A damaged or diseased joint is removed during joint replacement surgery and replaced with an artificial joint, commonly referred to as a prosthesis. This is typically done when nonsurgical methods of treating joint pain and dysfunction, such as medication or physical therapy, are no longer working.

The hip and knee are the most often replaced joints, but the shoulder, elbow, ankle, and wrist can all be replaced. Usually done under general anaesthesia, the treatment can last for many hours.

The injured joint is removed during surgery, and the bone is then prepped for the new artificial joint. Following that, the prosthesis is inserted into the bone and fixed there using cement or another fixation technique.
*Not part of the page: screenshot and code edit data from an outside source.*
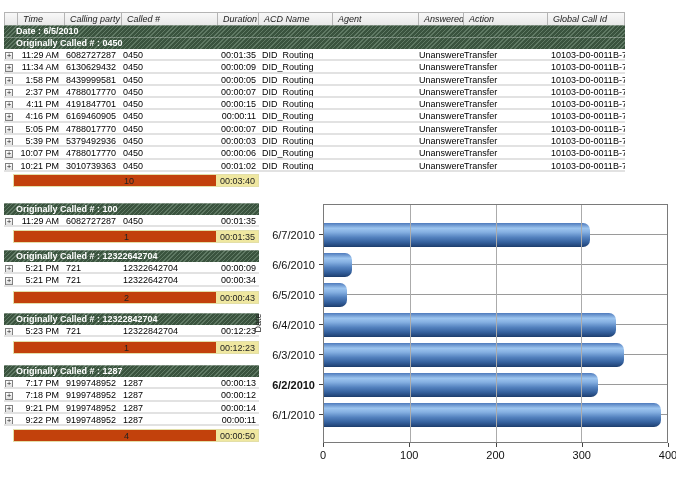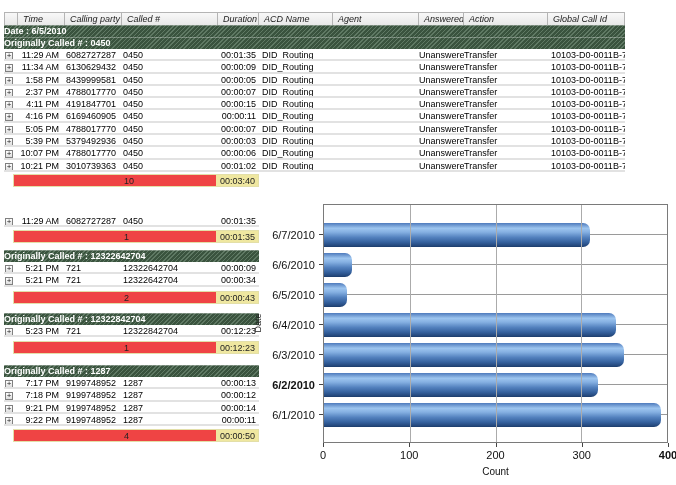--- a/index.html
+++ b/index.html
@@ -13,41 +13,41 @@
        border:1px solid #b4b4b4;border-left:none;font-style:italic;font-size:9px;
        color:#222;padding:1px 0 0 5px;white-space:nowrap;overflow:hidden;}
   .hdr .hc:first-child{border-left:1px solid #b4b4b4;}
 
   
   .band{position:absolute;left:4px;height:12px;box-sizing:border-box;
         background-color:#45634a;
         background-image:repeating-linear-gradient(135deg,rgba(255,255,255,.14) 0 1px,rgba(0,0,0,.16) 1px 3px);
         box-shadow:inset 0 1px 0 rgba(255,255,255,.3);
         color:#fff;font-size:9px;font-weight:bold;line-height:12px;
-        padding-left:0;white-space:nowrap;overflow:hidden;}
+        padding-left:12px;white-space:nowrap;overflow:hidden;}
   .w-wide{width:621px;} .w-narrow{width:255px;}
 
   
   .rows{position:absolute;left:4px;}
   .row{display:grid;height:12.3px;box-sizing:border-box;background:#fff;
        border-bottom:2px solid #e2e2e2;font-size:9px;line-height:10px;color:#000;}
   .row.wide{grid-template-columns:14px 47px 57px 96px 41px 74px 86px 45px 84px 77px;width:621px;}
   .row.narrow{grid-template-columns:14px 47px 57px 96px 41px;width:255px;}
   .c{overflow:hidden;white-space:nowrap;padding-top:1px;box-sizing:border-box;}
   .c.ct{text-align:right;padding-right:6px;}
   .c.cd{text-align:right;padding-right:3px;}
   .c.ca,.c.cid{padding-left:3px;}
   .c.cc,.c.cp{padding-left:1px;}
   .plus{display:inline-block;width:8px;height:8px;box-sizing:border-box;border:1px solid #808080;
         background:linear-gradient(#ffffff,#dedede);font-size:8px;line-height:6px;
         text-align:center;color:#222;margin:1px 0 0 1px;cursor:pointer;}
 
   
   .summary{position:absolute;left:13px;width:246px;height:13px;box-sizing:border-box;
-           background:#ef4444;border:1px solid #e3dfa8;font-size:9px;line-height:11px;color:#222;}
+           background:#c2410c;border:1px solid #e3dfa8;font-size:9px;line-height:11px;color:#222;}
   .sum-count{position:absolute;left:110px;top:1px;}
   .sum-dur{position:absolute;right:0;top:0;width:42px;height:100%;background:#efe7a0;
            text-align:right;padding:1px 3px 0 0;box-sizing:border-box;}
 
   
   .plot{position:absolute;left:323px;top:204px;width:345px;height:239px;
         border:1px solid #7a7a7a;box-sizing:border-box;background:#fff;}
   .gridv{position:absolute;top:0;bottom:0;width:1px;background:#ababab;}
   .slot{position:absolute;left:0;right:0;height:30px;}
   .hline{position:absolute;left:0;right:0;top:14px;height:1px;background:#9a9a9a;}
@@ -205,20 +205,21 @@
         <span class="c cn">Unanswered</span>
         <span class="c co">Transfer</span>
         <span class="c cid">10103-D0-0011B-77F</span>
       </div>
     </div>
   <div class="summary" style="top:174px">
     <span class="sum-count">10</span>
     <span class="sum-dur">00:03:40</span>
   </div>
 
+  <div class="band w-narrow" style="top:203px">Originally Called # : 100</div>
   <div class="rows narrow" style="top:215px">
       <div class="row narrow">
         <span class="c ci"><span class="plus">+</span></span>
         <span class="c ct">11:29 AM</span>
         <span class="c cp">6082727287</span>
         <span class="c cc">0450</span>
         <span class="c cd">00:01:35</span>
       </div>
     </div>
   <div class="summary" style="top:230px">
@@ -352,17 +353,16 @@
   <div class="xaxis" id="xaxis">
       <div class="xtickmark" style="left: 0%;"></div>
       <div class="xticklabel" style="left: 0%;">0</div>
       <div class="xtickmark" style="left: 25%;"></div>
       <div class="xticklabel" style="left: 25%;">100</div>
       <div class="xtickmark" style="left: 50%;"></div>
       <div class="xticklabel" style="left: 50%;">200</div>
       <div class="xtickmark" style="left: 75%;"></div>
       <div class="xticklabel" style="left: 75%;">300</div>
       <div class="xtickmark" style="left: 100%;"></div>
-      <div class="xticklabel" style="left: 100%; font-weight: bold;">400</div>
-    </div>
-  <div class="xlabel">Count</div>
+      <div class="xticklabel" style="left: 100%;">400</div>
+    </div>
 
 </div>
 
 </body></html>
Why Do We Need Joint Replacement?

Osteoarthritis is a degenerative joint condition that causes the cartilage in the joints to break down. Pain, stiffness, and decreased movement may result from this.

Rheumatoid Arthritis is an autoimmune condition that damages and inflames joints. It can eventually cause joint abnormalities, discomfort, and restricted movement.

Avascular Necrosis is a disorder when the blood supply to a bone is cut off, resulting in the death of bone tissue. Joint pain and injury may result from this.

Traumatic Injury: Serious joint injuries, like fractures or dislocations, can harm the joint and result in chronic pain and mobility problems.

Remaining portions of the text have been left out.